T.S. Eliots The Waste Land and worshipT.S. Eliot and Yulisa Amadu Maddy both address the topics of fear of stopping point and accordingly correlative fill out of sustenance, but from entirely different points of view. T.S. Eliot wrote during a time when people were inquiring relativity, especially moral relativity and its effect on sustenance afterwards death. Maddy wrote about young boys who were going through that time in a teenagers life when they realize that they go forth die someday. Thus, teenagers begin to acknowledge death while embarking on their search for hunch over and the meaning of life. During the time percentage point that Eliot wrote The Waste Land people were questioning relativity. If time is relative then are not all things relative, including morals? People may confine thought that they were living a moral life, but what was that moral life relative to? This lead me to the assumption that people were more fearful of life after death because the had n o way to really know how they measurable up morally to the standards of God.

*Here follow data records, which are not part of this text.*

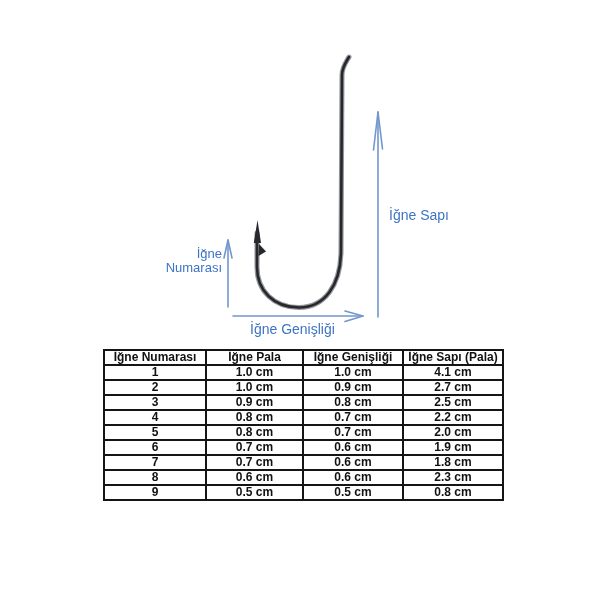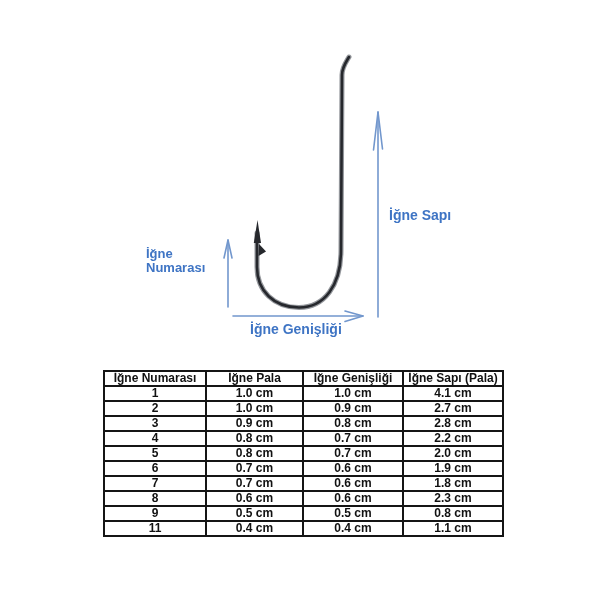--- a/index.html
+++ b/index.html
@@ -26,7 +26,7 @@
   .diagram-label{
     position:absolute;
     color:var(--label-blue);
-    font-weight:700;
+    font-weight:400;
     font-size:14px;
     white-space:nowrap;
   }

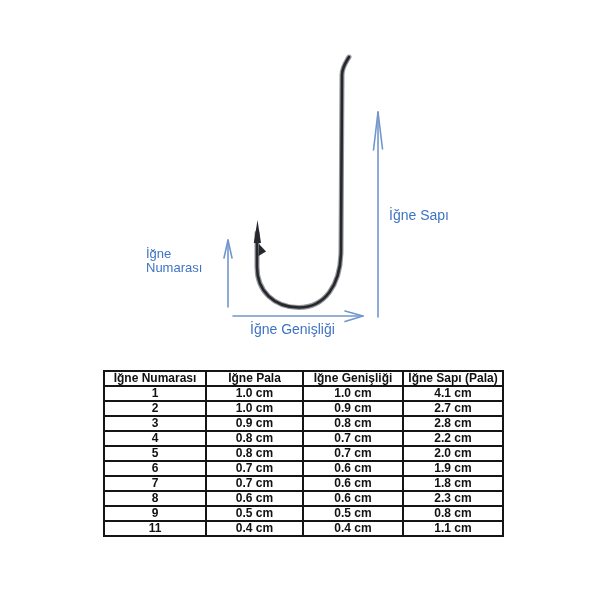--- a/index.html
+++ b/index.html
@@ -32,7 +32,7 @@
   }
   .label-length{
     left:146px;top:247px;width:76px;
-    text-align:left;font-size:13px;line-height:14px;white-space:normal;
+    text-align:right;font-size:13px;line-height:14px;white-space:normal;
   }
   .label-shank{left:389px;top:207px;}
   .label-gap{left:250px;top:321px;}

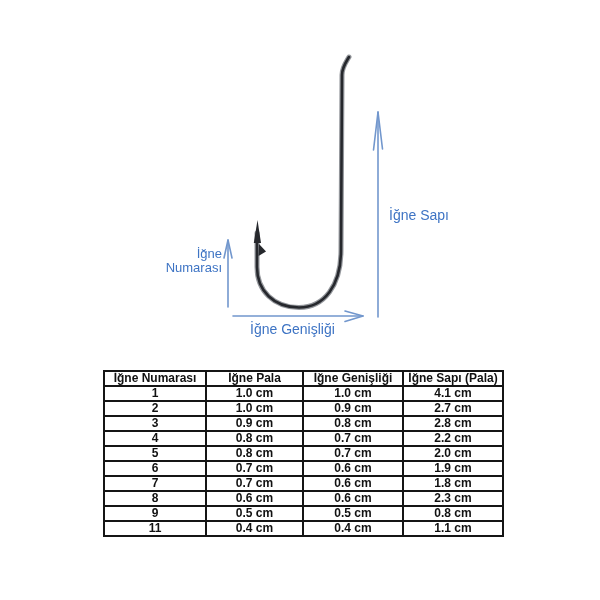--- a/index.html
+++ b/index.html
@@ -43,7 +43,6 @@
     table-layout:fixed;
     width:399px;
     background:#ffffff;
-    margin-top:21px;
   }
   .spec-table th,.spec-table td{
     border:2px solid var(--border-black);

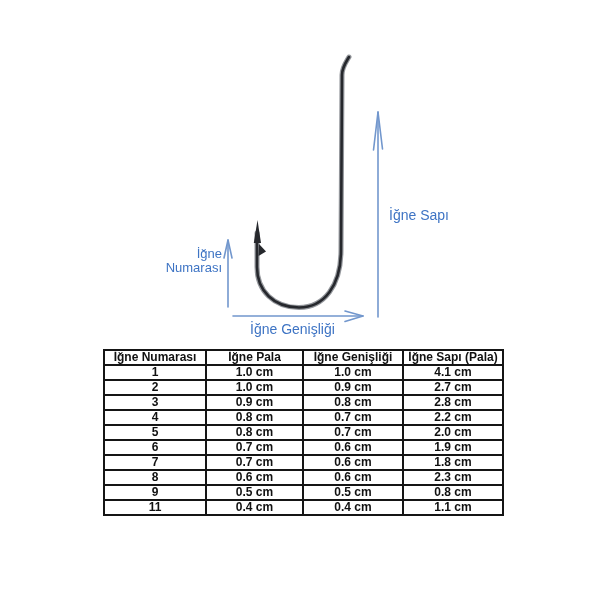--- a/index.html
+++ b/index.html
@@ -129,7 +129,7 @@
         <td class="num">3</td>
         <td>0.9 cm</td>
         <td>0.8 cm</td>
-        <td>2.8 cm</td>
+        <td>2.5 cm</td>
       </tr>
       <tr>
         <td class="num">4</td>

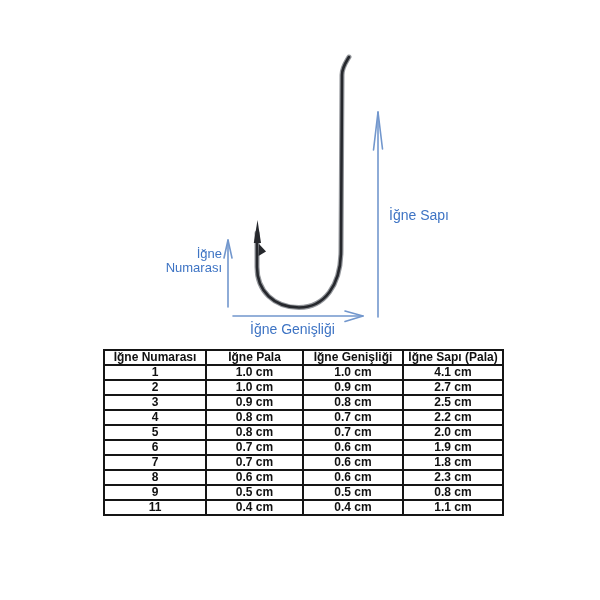--- a/index.html
+++ b/index.html
@@ -167,12 +167,6 @@
         <td>0.5 cm</td>
         <td>0.8 cm</td>
       </tr>
-      <tr>
-        <td class="num">11</td>
-        <td>0.4 cm</td>
-        <td>0.4 cm</td>
-        <td>1.1 cm</td>
-      </tr>
     </tbody>
 </table>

Eliot used these questions and fears in his poem, The Waste Land. He displays the feelings of love for life as well as fear of death. Eliot writes of a inanimate tree that can give no shelter, and a dry nether region no sound of water. Water symbolizes life and the dry stone implies the overlook there of. The tree is dead and thus no shelter from the elements. Eliot continues, on that point is shadow under this bolshie rock,/ (Come in under the shadow of this red rock). Shadows imply darkness, death, and sinister dealings . Then Eliot writes, And I entrust image you something different from either/ Your shadow at morning striding behind you/ Or your shadow at evening rising to meet you/ I will show you fear in a handful of dust. These are signs pointing to death. Eliot claims he will show you something different than the shadows you see in the morning and at night. The opposite of having a shadow wo uld be not having a shadow, and if someone, another(prenominal) than Peter Pan, ceases to wipe out a shadow then they obviously have ceased to have an earthly existence. The lack of water, a barren tree, the loss of shadows, and at last what I believe to be a Biblical allusion, I will show you fear in a handful of dust. There is reference point in the Bible about originating from ashes and dust and returning to ashes and dust as well.